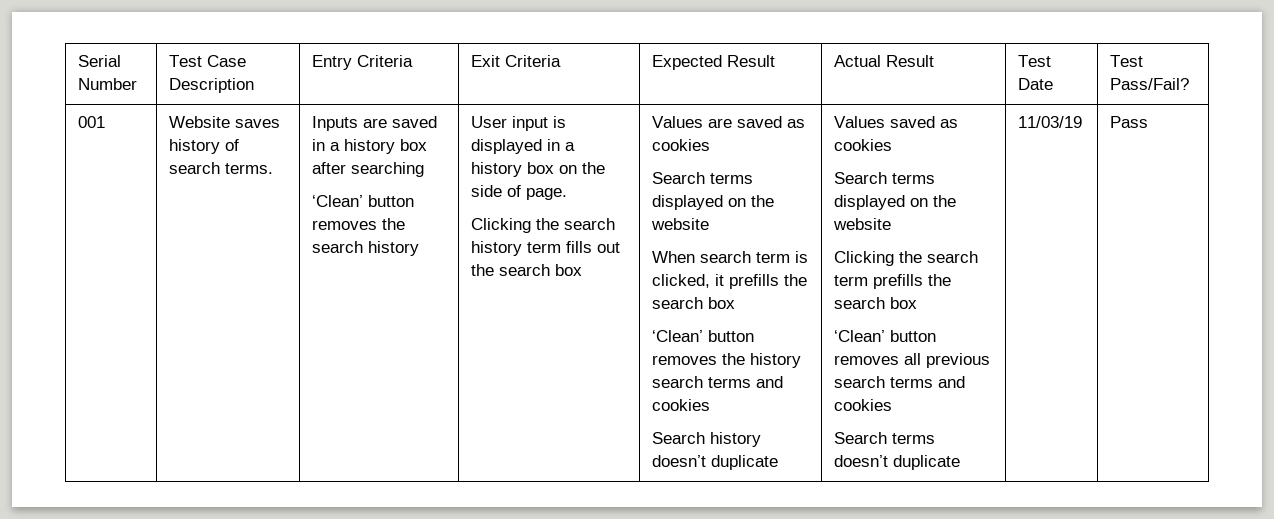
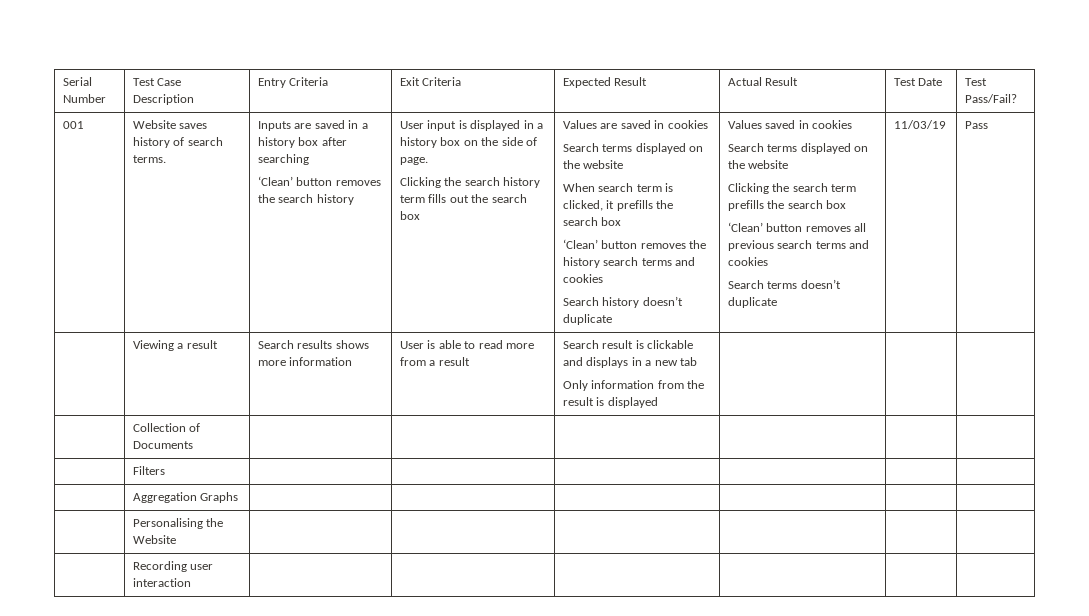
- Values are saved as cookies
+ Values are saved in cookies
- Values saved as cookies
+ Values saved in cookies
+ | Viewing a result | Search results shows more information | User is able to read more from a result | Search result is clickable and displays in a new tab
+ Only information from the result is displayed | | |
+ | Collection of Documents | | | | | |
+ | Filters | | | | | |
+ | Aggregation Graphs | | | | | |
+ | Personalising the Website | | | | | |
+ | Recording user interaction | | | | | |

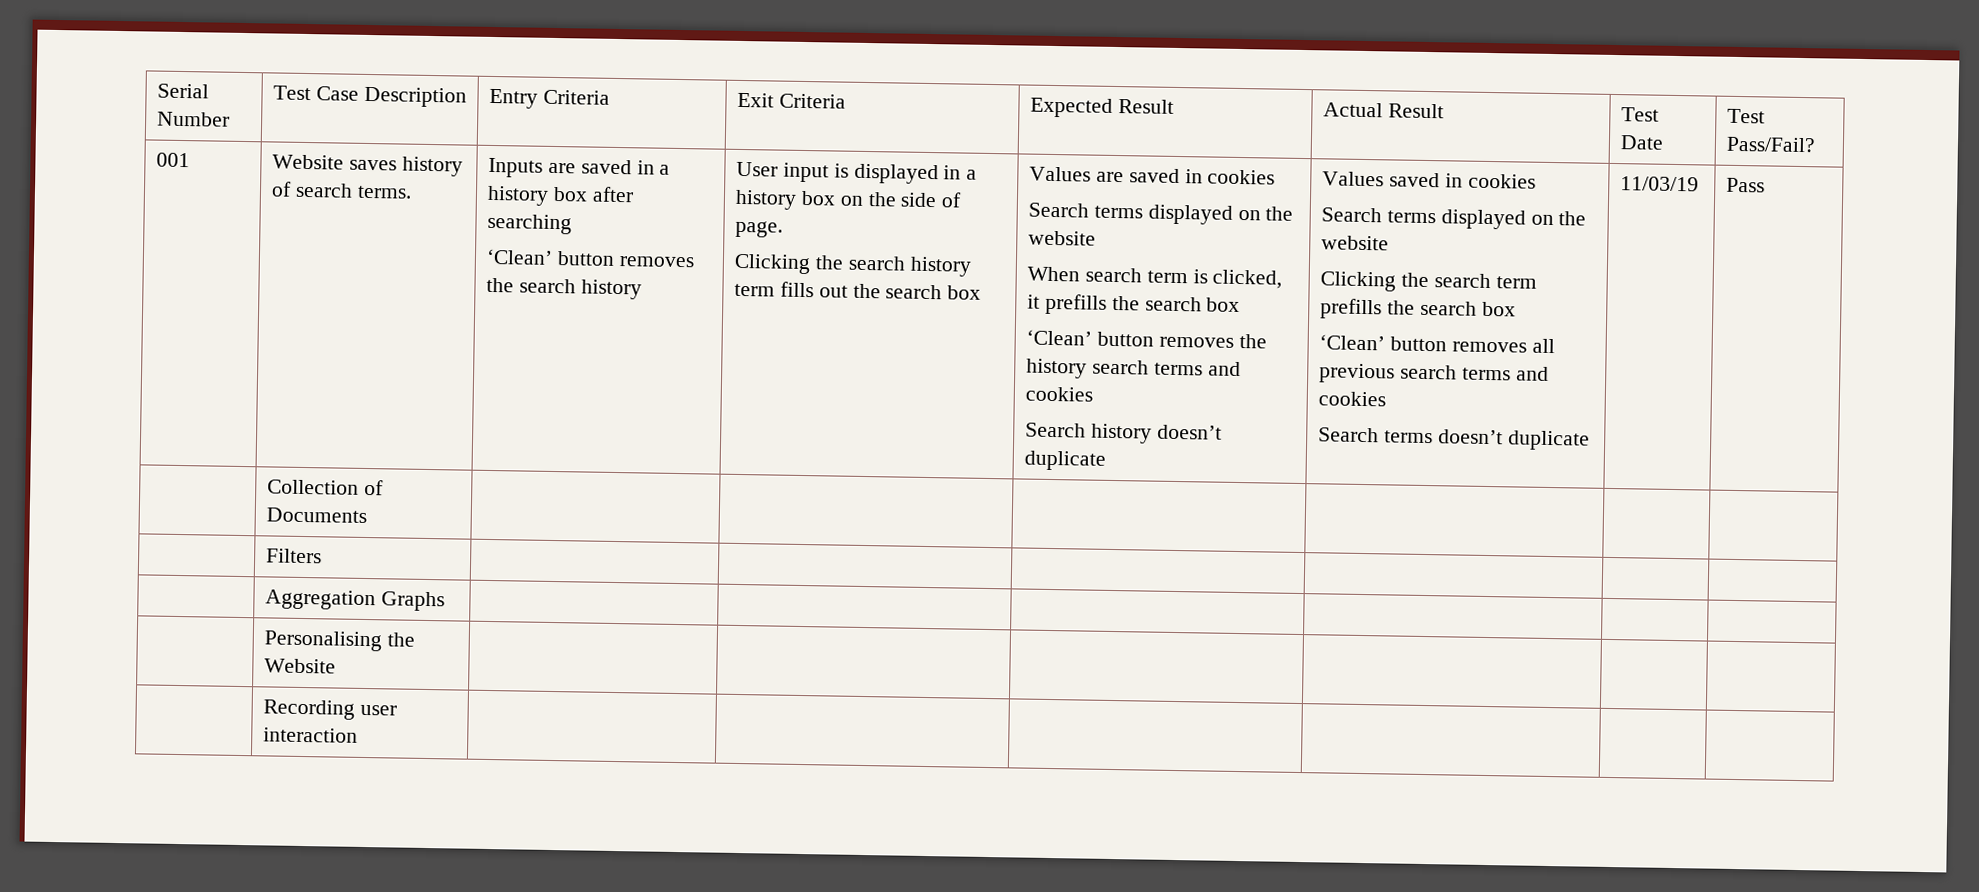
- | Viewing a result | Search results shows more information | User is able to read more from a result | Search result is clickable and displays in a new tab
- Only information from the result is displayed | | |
——————
Task brief: Write only the number of lines in the material above where the string "from" occurs.

Answer space: 4